[DEPRECATED] Analytic Stack (Apache Zeppelin)

Valid from Datafari 5.3 up to 5.5

This documentation is only valid for Datafari 5.3 up to 5.5

 

Before starting to use Apache Zeppelin notebooks, be sure to read the section 3. Apache Zeppelin Notebooks trap

Datafari 5.3 shifted from the Open Distro stack to the Apache Zeppelin, as it is much less demanding in terms of resources consumption.

1. How does it works ?

Where OpenDistro required to index the analytics data of Datafari into Elasticsearch, we can now index them in dedicated Solr indexes:

  • Crawl: all logs related to the crawls (Enterprise Edition only)

  • Logs: all components logs (Cassandra, Solr, Tomcat etc.) (Enterprise Edition only)

  • Access: all logs related to connections to the search UI

  • Statistics: all logs concerning searches performed by users

  • Monitoring: all logs concerning the corpus of documents (number of docs, file types, etc)

By indexing these logs into Solr instead of Elasticsearch, we cut the resource consumption and got rid of the security complexity !

We kept Logstash as a log pusher because Logstash OSS is opensource, light and we already had all of the log parsers configured. We just replaced the Elasticsearch output in the configuration by a Solr output thanks to a Solr plugin.

Concerning the Kibana Dashboards, they have been migrated to Apache Zeppelin, by replacing the dashboards with notebooks.

2. How to access and use Apache Zeppelin in Datafari

Apache Zeppelin is automatically started/stopped when Datafari is started/stopped by default unless you have disabled it during the install phase by answering “no” to the question “Do you want to enable analytic stack (yes/no) [yes] ?” or if you have disabled it in the configuration file [DATAFARI_HOME]/tomcat/conf/datafari.properties by setting the parameter “AnalyticsActivation” to false.
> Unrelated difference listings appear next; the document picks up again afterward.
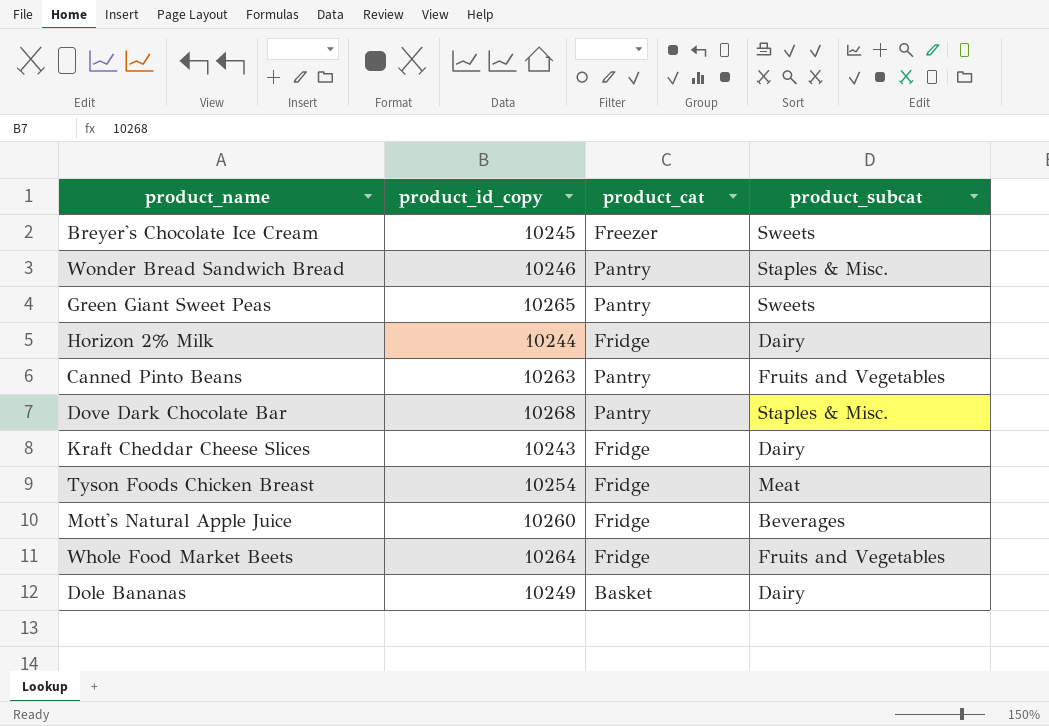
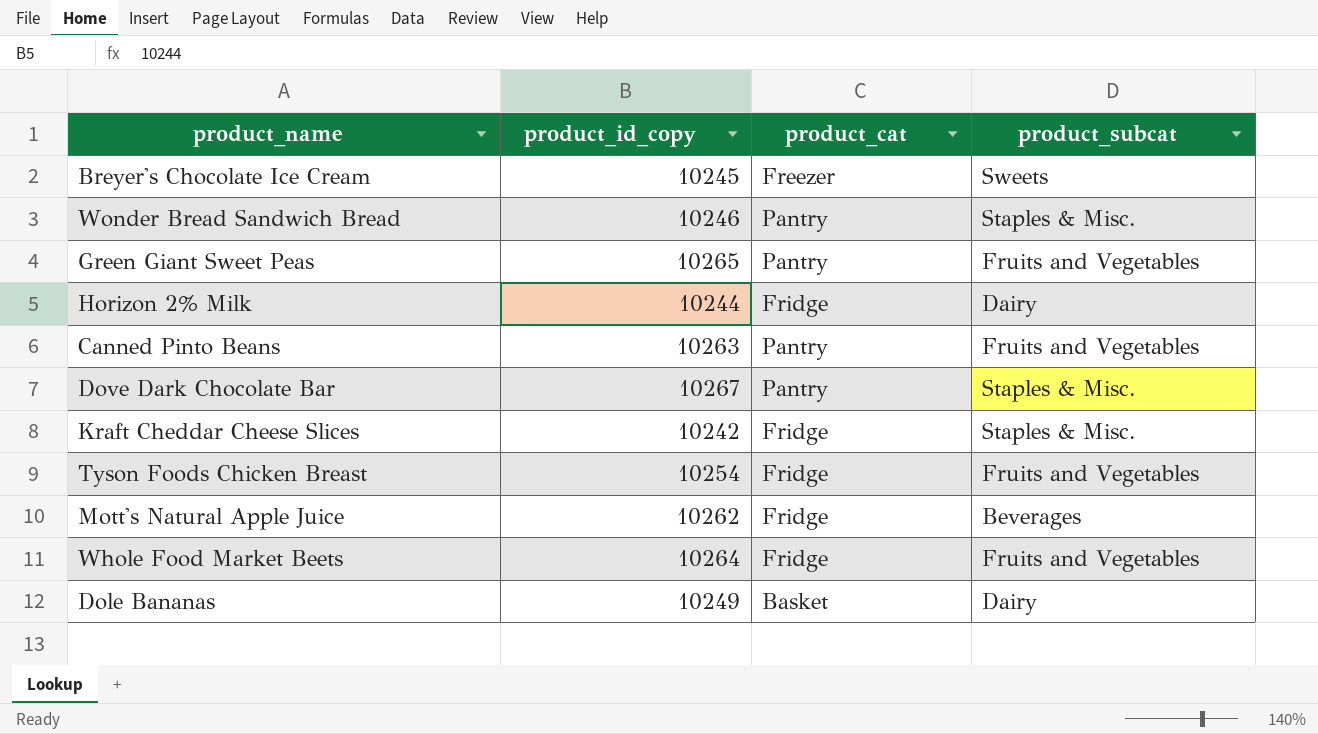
Green Giant Sweet Peas | product_subcat: Sweets -> Fruits and Vegetables
Dove Dark Chocolate Bar | product_id_copy: 10268 -> 10267
Kraft Cheddar Cheese Slices | product_id_copy: 10243 -> 10242
Kraft Cheddar Cheese Slices | product_subcat: Dairy -> Staples & Misc.
Tyson Foods Chicken Breast | product_subcat: Meat -> Fruits and Vegetables
Mott's Natural Apple Juice | product_id_copy: 10260 -> 10262

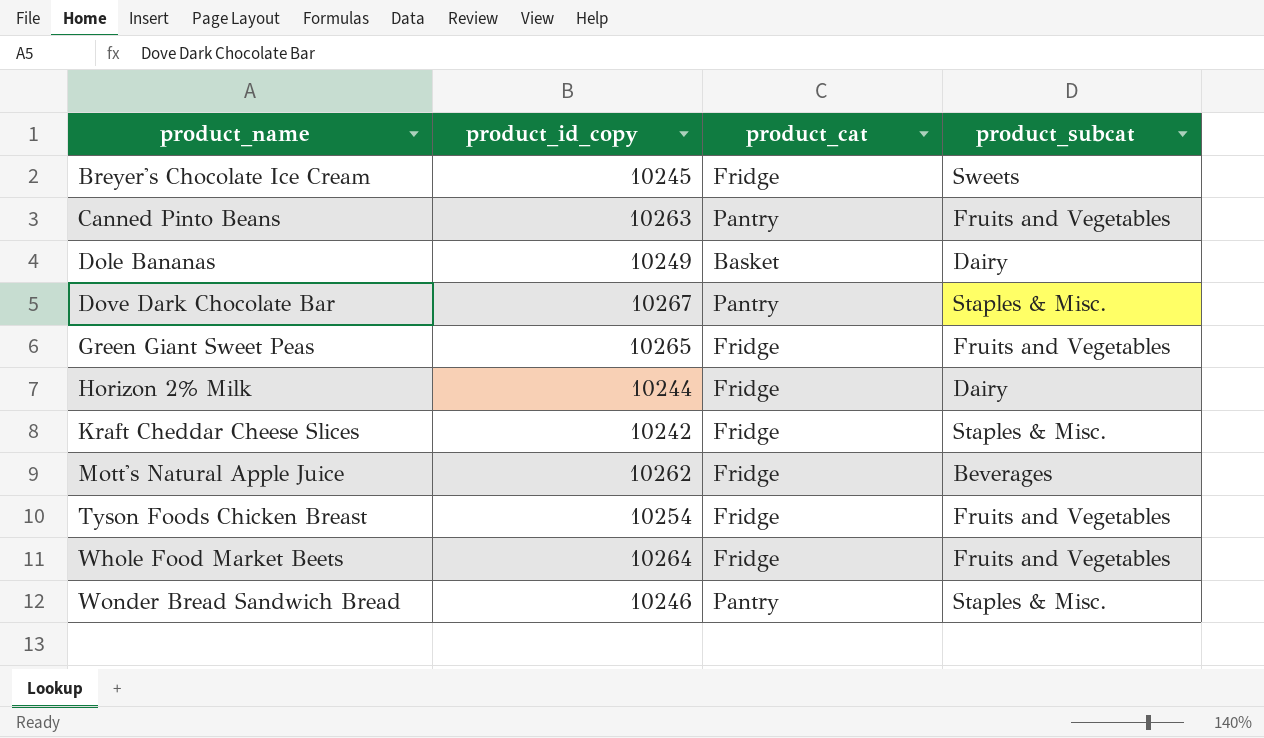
row order: none -> product_name ascending
Breyer's Chocolate Ice Cream | product_cat: Freezer -> Fridge
Green Giant Sweet Peas | product_cat: Pantry -> Fridge

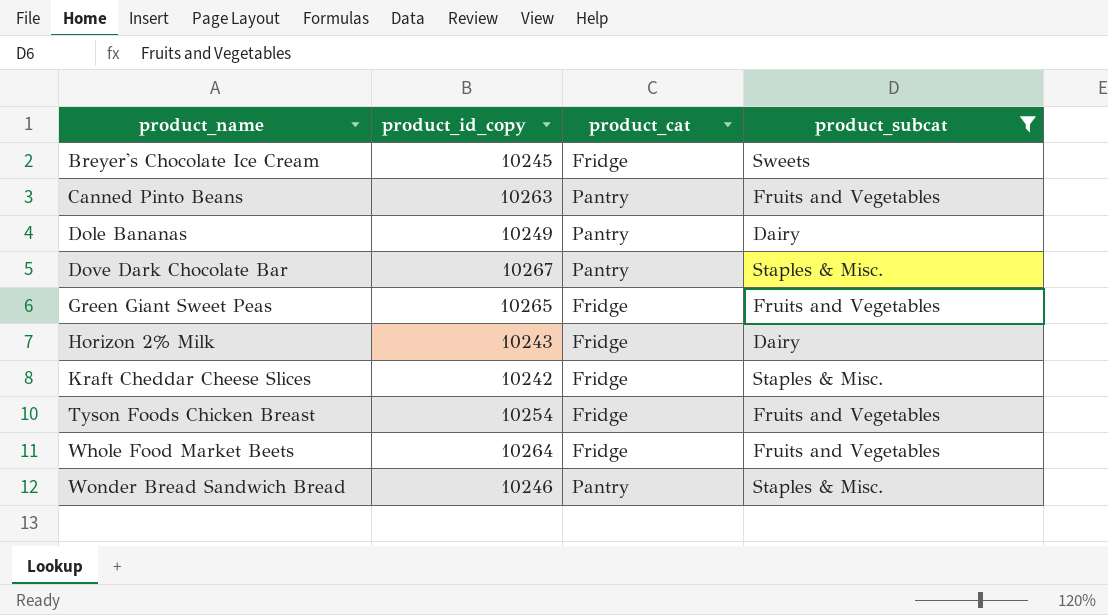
filter: none -> product_subcat != Beverages
Dole Bananas | product_cat: Basket -> Pantry
Horizon 2% Milk | product_id_copy: 10244 -> 10243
In case the Analytics are disabled in an already installed Datafari, to enable them you need to modify the parameter “AnalyticsActivation” in the conf file [DATAFARI_HOME]/tomcat/conf/datafari.properties and set it to “true”:

#Analytics AnalyticsActivation=true

Then restart datafari.

Once the Analytics are enabled, Apache Zeppelin will be started and stopped synchronously with Datafari and the notebooks that replaced the old dashboards will be accessible through the admin UI of Datafari via the admin menu:

  • Usage Analysis → Corpus Analysis

  • Usage Analysis → Queries Analysis

  • System Analysis → Check problematic files (Enterprise Only)

  • System Analysis → Logs Analysis (Enterprise Only)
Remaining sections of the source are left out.